### Dataset records ###

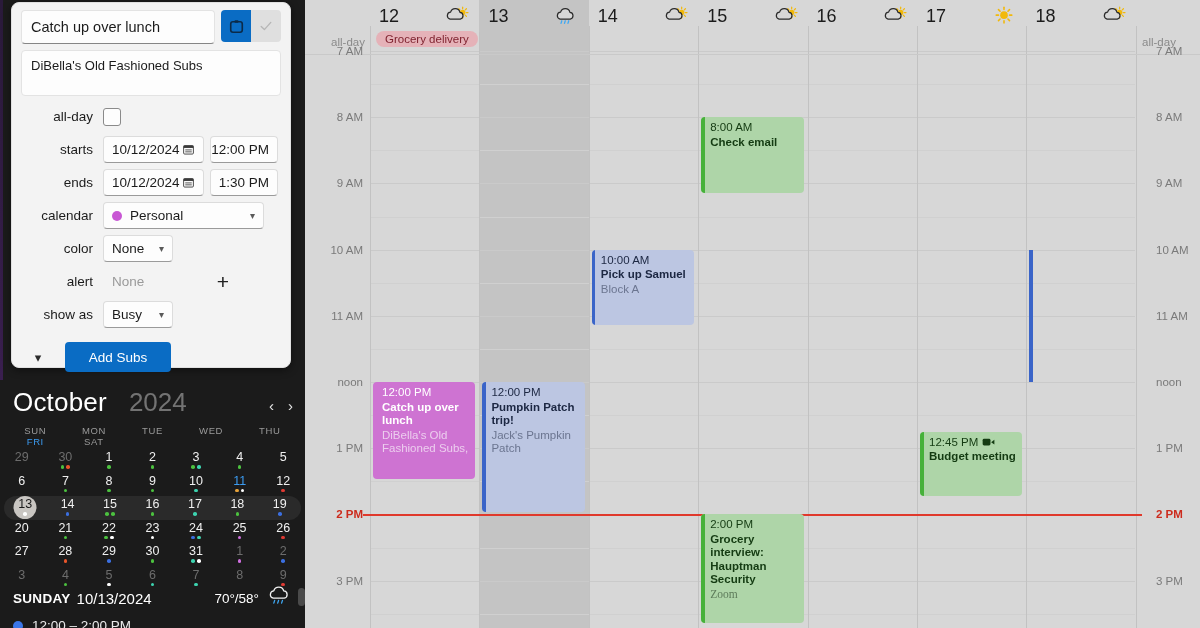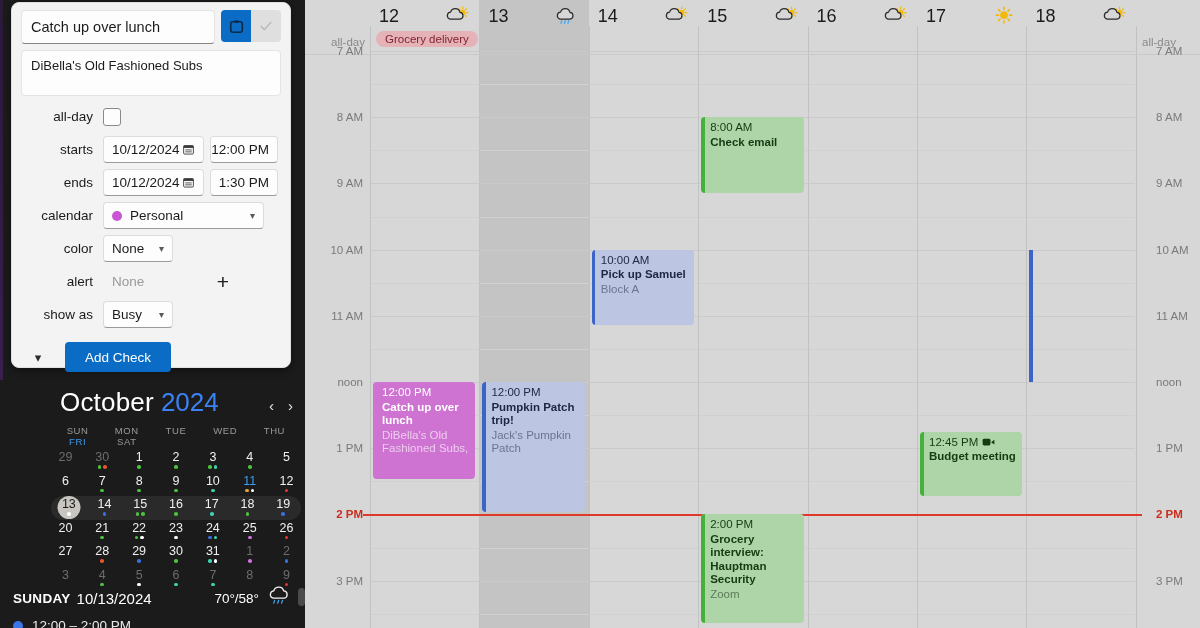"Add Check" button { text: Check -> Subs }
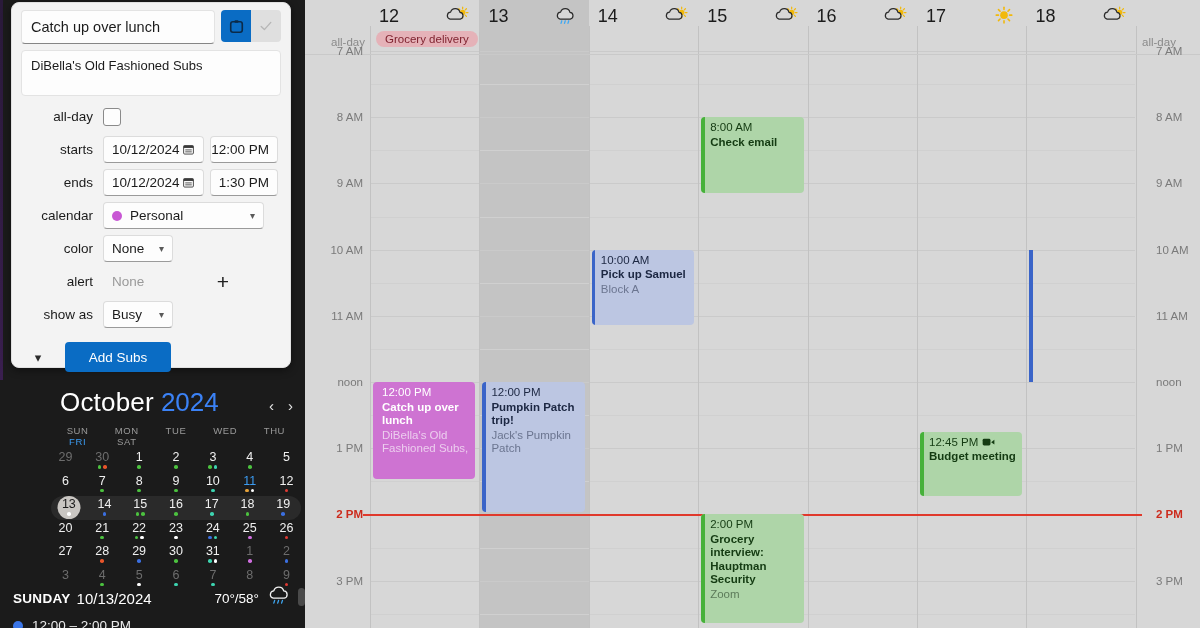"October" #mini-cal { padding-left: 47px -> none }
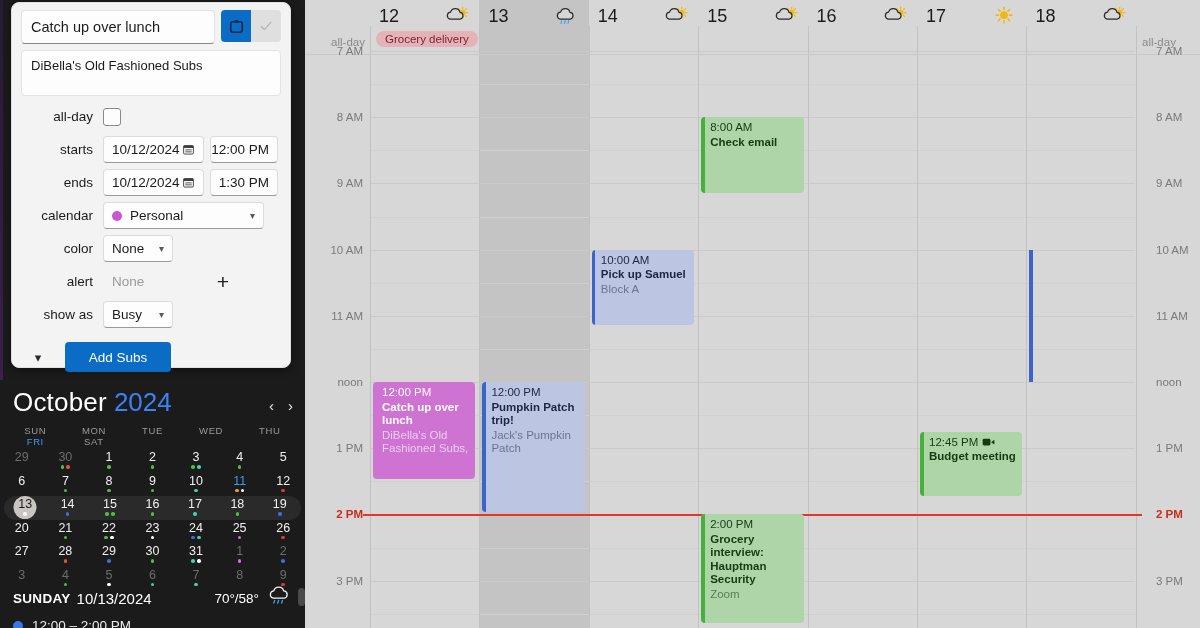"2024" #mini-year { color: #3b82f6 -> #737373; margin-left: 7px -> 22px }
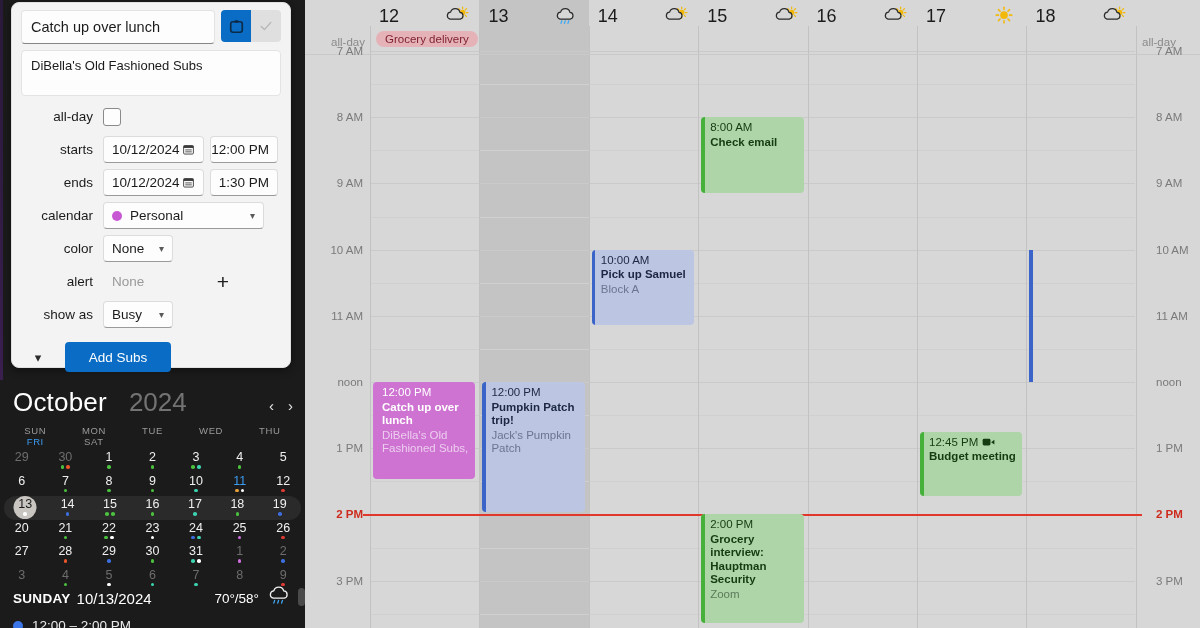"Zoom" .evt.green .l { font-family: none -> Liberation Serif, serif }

###
### Dataset records ###

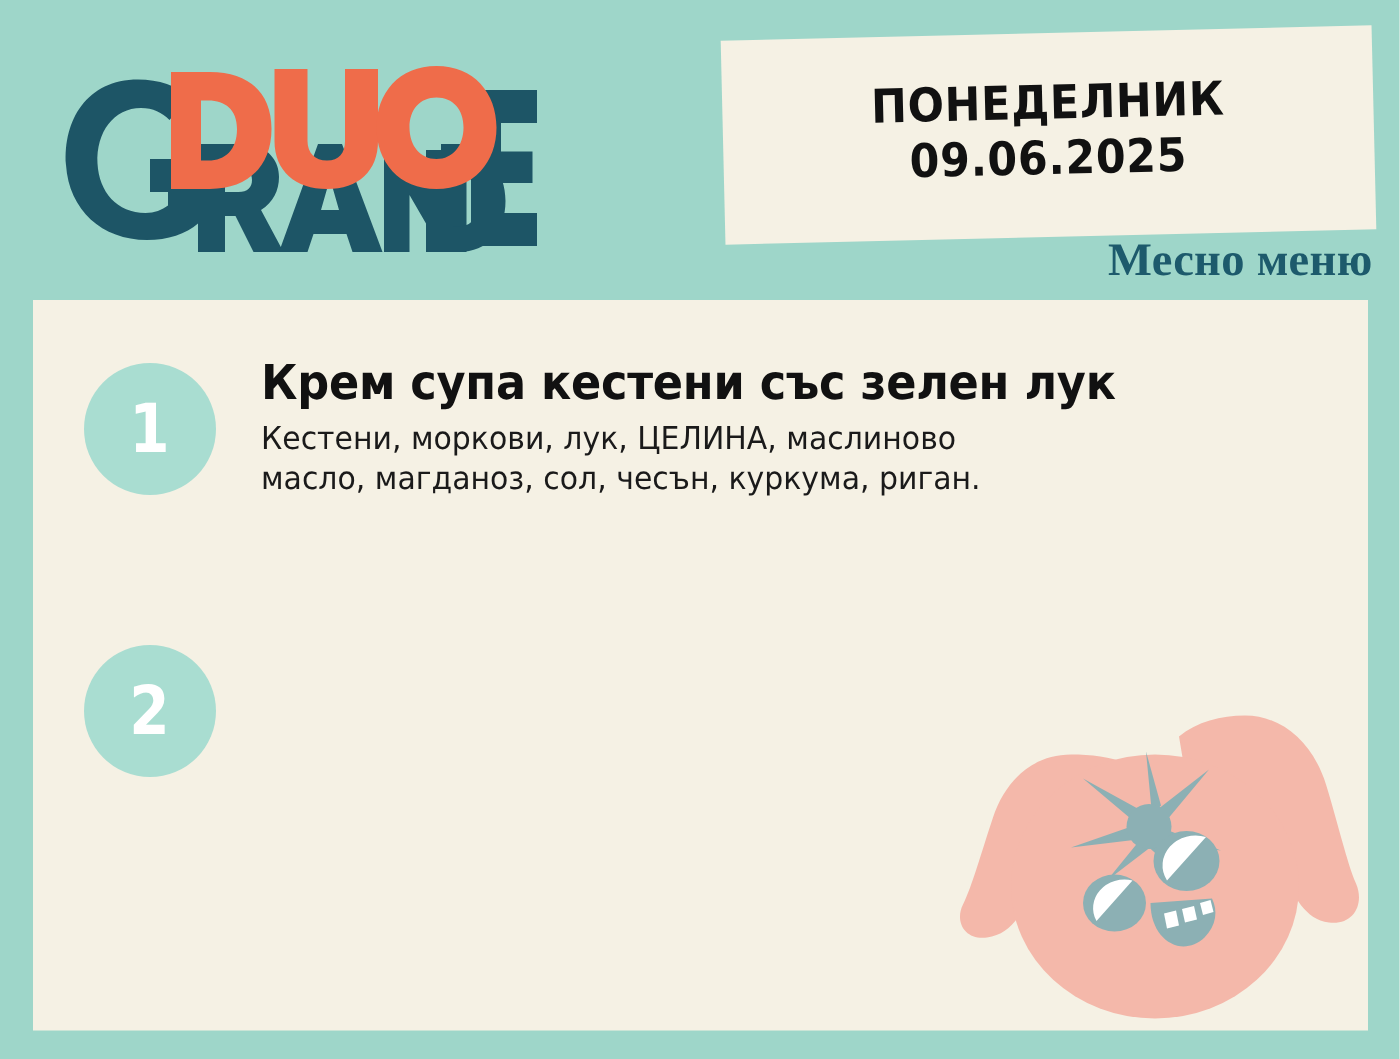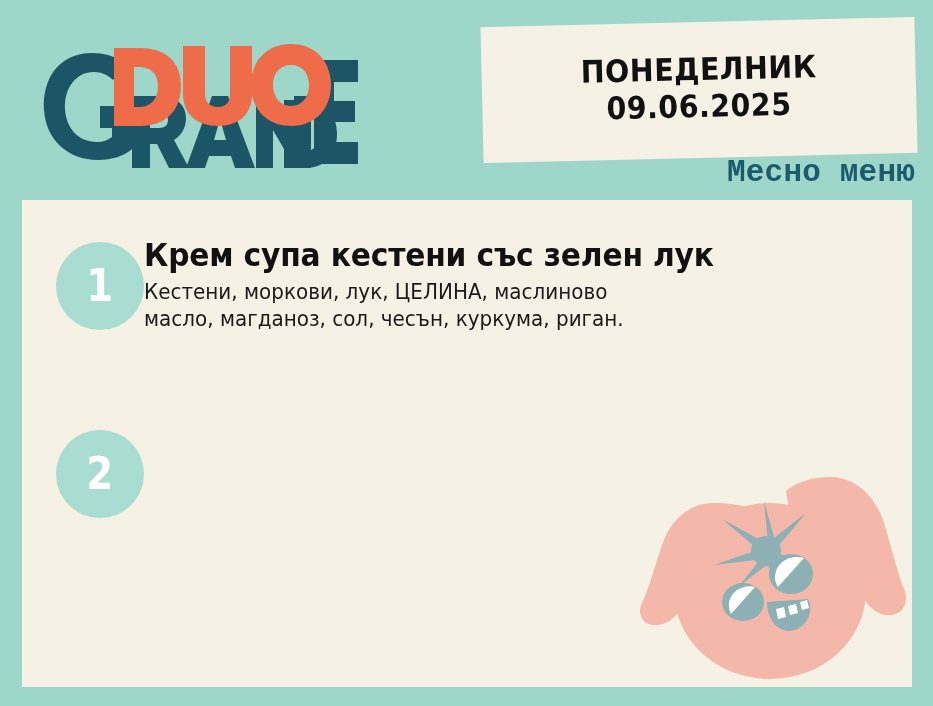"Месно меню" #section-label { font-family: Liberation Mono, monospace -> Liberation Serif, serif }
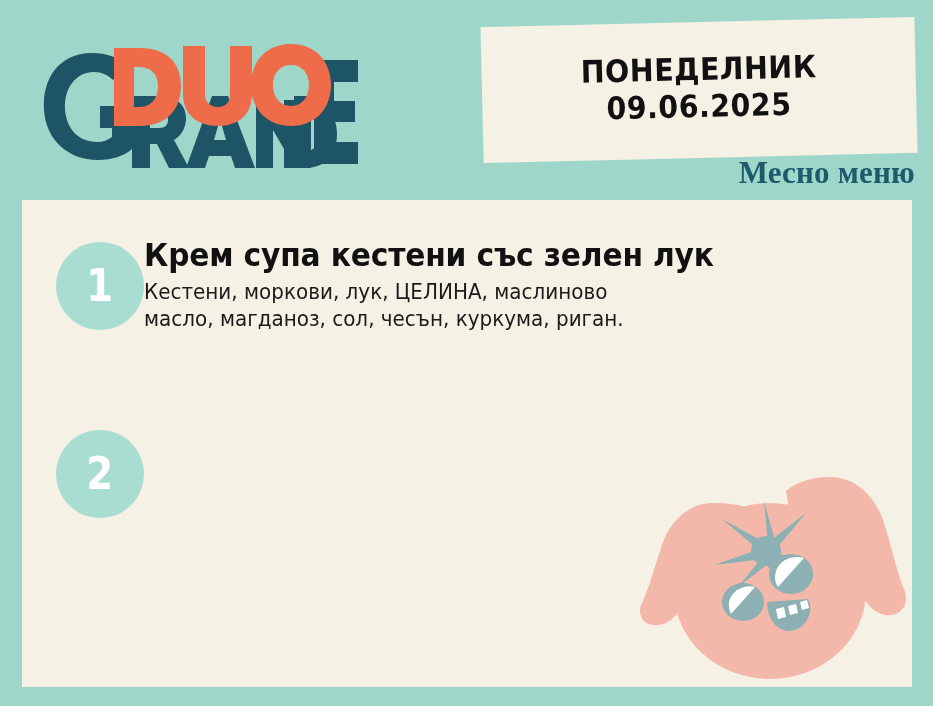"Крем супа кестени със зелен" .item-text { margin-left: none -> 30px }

###

Work item:
How would the lines above read from the one with "padding-left: 47px ->" to the one with "font-family: none ->", inclusive, with no pictures? Write them out exactly.

Task response:
"October" #mini-cal { padding-left: 47px -> none }
"2024" #mini-year { color: #3b82f6 -> #737373; margin-left: 7px -> 22px }
"Zoom" .evt.green .l { font-family: none -> Liberation Serif, serif }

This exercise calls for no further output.